Gauck im „Dorf der Märtyrer“

Von Deutschland vernichtet, von Frankreich verraten: Nirgendwo lastet die Geschichte beider Länder schwerer als in Oradour-sur-Glane.

Paris. Nur wenige Franzosen haben schon von Joachim Gauck gehört. Über den Bundespräsidenten berichten französische Medien so gut wie nie. Doch das wird sich schlagartig ändern, wenn Joachim Gauck am Mittwoch gemeinsam mit François Hollande durch die Ruinen des 200 Kilometer nordöstlich von Bordeaux gelegenen Dorfs Oradour-sur-Glane schreitet.

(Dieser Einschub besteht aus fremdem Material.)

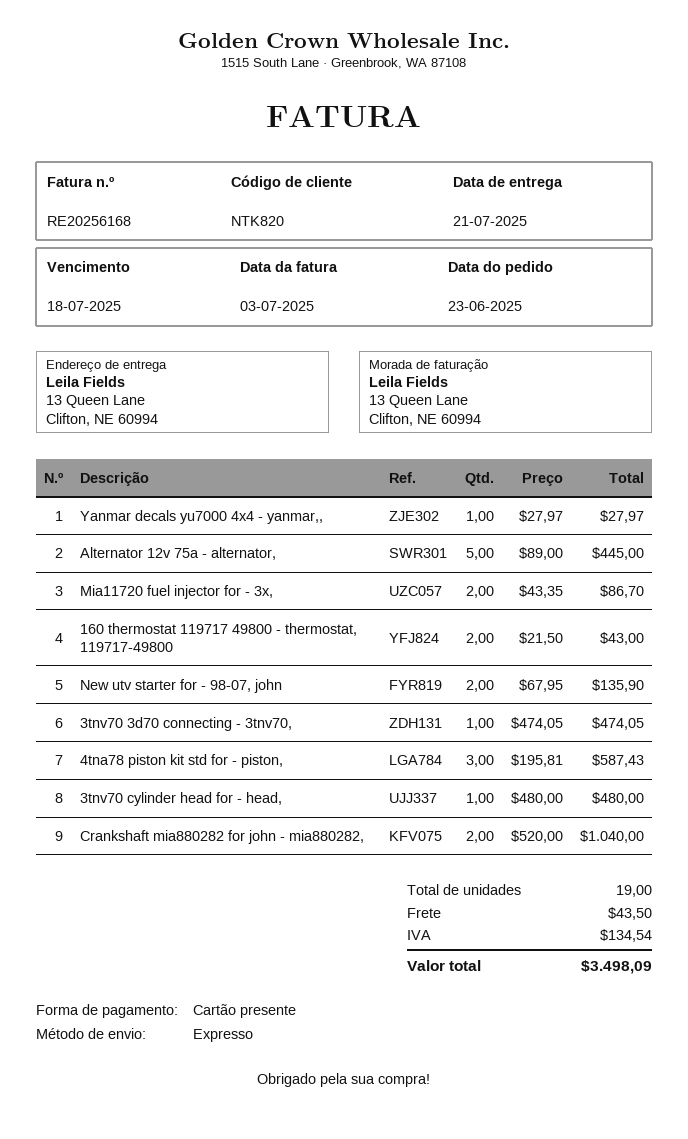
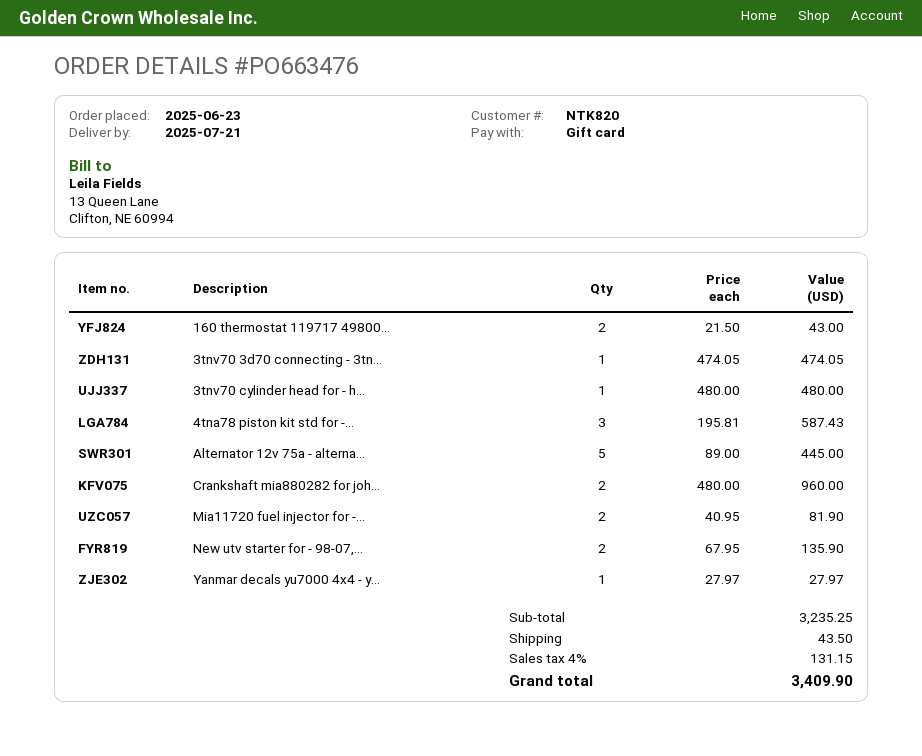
Mia11720 fuel injector for - 3x,: 2 x 43.35 = 86.70 -> 2 x 40.95 = 81.90
Crankshaft mia880282 for john - mia880282,: 2 x 520.00 = 1040.00 -> 2 x 480.00 = 960.00
tax: 134.54 -> 131.15
total: 3498.09 -> 3409.90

Oradour, das „Dorf der Märtyrer“, ist eine alte Wunde, die nicht vernarben will. Am 10. Juni 1944 wurde der kleine Ort in der Region Limousin zum Schauplatz des brutalsten Kriegsverbrechens, welches deutsche Soldaten je auf französischem Boden verübten. Panzergrenadiere der SS-Division „Das Reich“ metzelten hier wenige Tage nach der alliierten Landung in der Normandie 642 Menschen nieder, unter ihnen 207 Kinder und 254 Frauen.

Nur sechs Einwohner überlebten das grausame Massaker in dem durch Feuer und Sprengsätze völlig zerstörten Dorf, das General Charles de Gaulle bereits zwei Jahre später zur historischen Gedenkstätte erklären ließ. Noch nie hat ein hoher Repräsentant der Bundesrepublik diese Gedenkstätte besucht.

Zu erbittert waren die Angehörigen der Opfer über den mangelnden Willen der deutschen und der französischen Justiz, die Verantwortlichen des Massakers zur Rechenschaft zu ziehen. Die Gräuel von Oradour haben zwar 1953 zu einem Prozess in Bordeaux geführt. Aber auf der Anklagebank saßen nur 65 Täter, die übrigen waren entweder in der Normandie gefallen oder konnten nicht ermittelt werden. Zunächst wurden in Frankreich zwei Täter — darunter ein Elsässer — zum Tode verurteilt, andere sollten bis zu zwölf Jahre in Haft. Aufgrund von Unruhen im Elsass wurden die Urteile aber später aufgehoben oder zu milderen Strafen umgewandelt.

Als einen historischen Moment für seine Gemeinde wertet Bürgermeister Raymond Frugier das Kommen von Joachim Gauck. Er ist sich sicher, dass dieser Besuch als Geste „genauso bedeutend sein wird wie der Händedruck von Mitterrand und Kohl in Verdun“.

„Die Verstorbenen hätten gesagt, dass der Kampf enden muss. Schließlich können wir den Hass nicht noch Tausende von Jahren pflegen“, meint auch Robert Hébras. Der 88-Jährige ist einer der sechs Überlebenden des Massenmords in Oradour und wird die beiden Präsidenten persönlich durch die Überreste seines Geburtsorts begleiten. Gauck und Hollande werden spätestens dann die Worte fehlen, wenn sie vor den Überresten der ehemaligen Dorfkirche stehen. In der Kirche verbrannten Hébras’ Mutter Marie und seine beiden Schwestern Denise (9) und Georgette (22).